A 5 per cent tariff on all imports coming to the US from Mexico would lead to an increase in direct costs to American consumers and businesses of about $28.1bn each year. And if Mexico were to retaliate, as it successfully did last year with a carousel of surgical countervailing duties designed to extract the highest economic and political cost at the congressional district and state levels, the pain would be widespread in Republican states.

No wonder Republicans in Congress, governors and business associations swiftly mobilised to criticise the president and force him to back down; this time around it was clearly a tariff too far.

But Mr Trump’s threat was not really about tariffs. It was about ransoming North American trade to prise concessions from Mexico on immigration policy, which he could then sell to his base as proof of his hardline stance on migrants, refugees and border security.

You cannot enforce your way out of a migration crisis and the US president was not truly searching for a deal; what he really wants is a trophy. Mexico is a prop in a narrative controlled by Mr Trump, and President Andrés Manuel López Obrador would do well to remember this. While Mexico has been behaving like the adult in this relationship, seeking to de-escalate tension every time Mr Trump makes a new threat and appeasing the White House to avoid a worse outcome, that should not be conflated with good policy.

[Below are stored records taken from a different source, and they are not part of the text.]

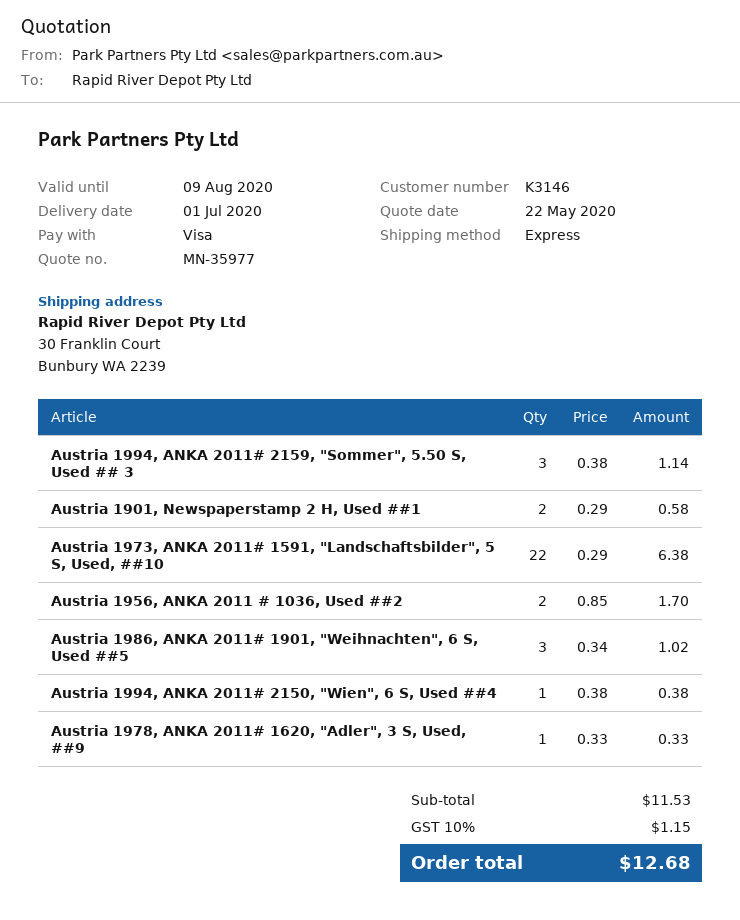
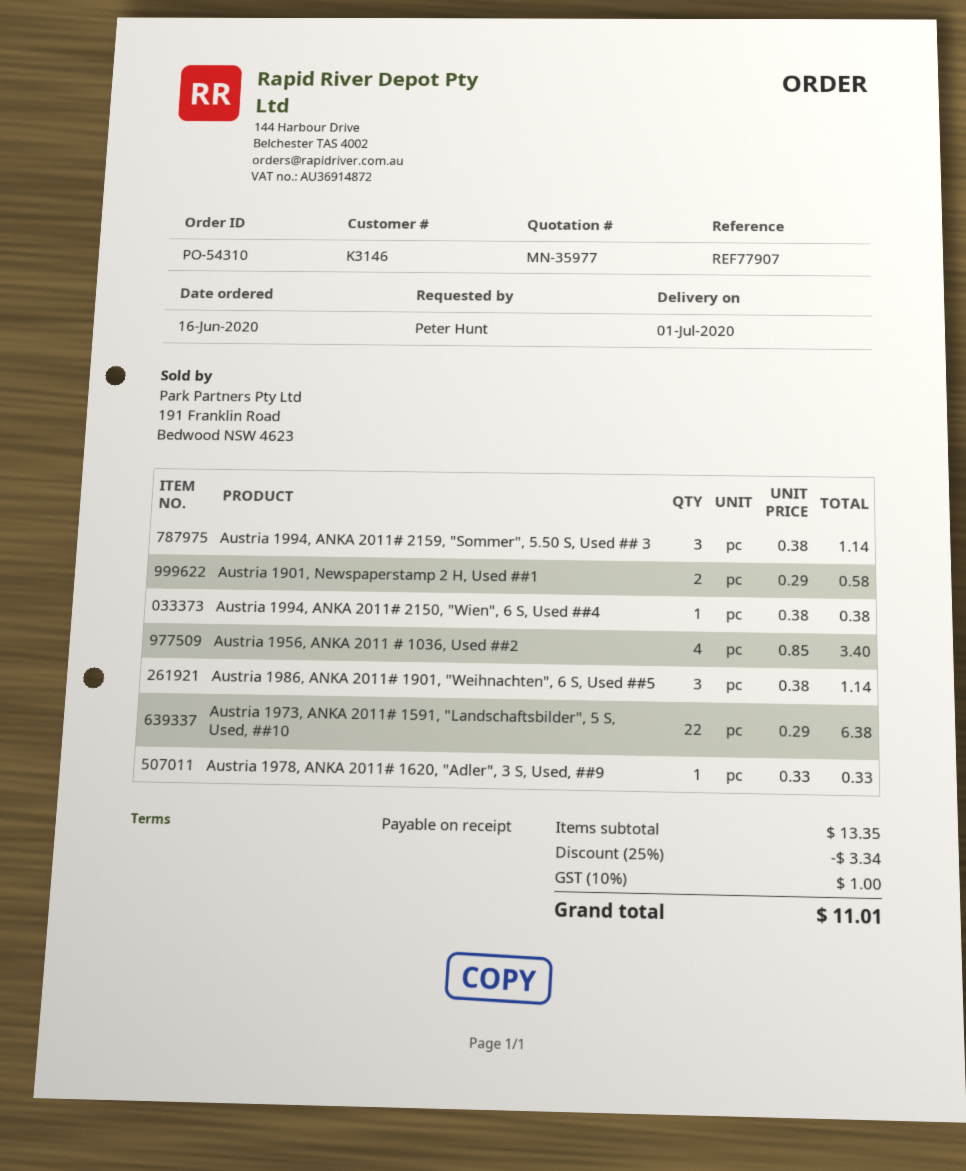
Austria 1956, ANKA 2011 # 1036, Used ##2: 2 x 0.85 = 1.70 -> 4 x 0.85 = 3.40
Austria 1986, ANKA 2011# 1901, "Weihnachten", 6 S, Used ##5: 3 x 0.34 = 1.02 -> 3 x 0.38 = 1.14
subtotal: 11.53 -> 13.35
discount: none -> 25% = 3.34
tax: 10% = 1.15 -> 10% = 1.00
total: 12.68 -> 11.01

Mr López Obrador should not blink and kowtow as both countries ascertain whether Mexico’s efforts to deter Central American transmigration have worked. But if Mr Trump does return to the warpath, Mexico needs to hold the line and work with its many allies and stakeholders in the US to pile political pressure on the White House.

It should also reinstate its retaliatory duties on everything from agricultural exports and Christmas trees to Bourbon and motorcycles, and let US consumers and businesses bear the brunt of their president’s decisions.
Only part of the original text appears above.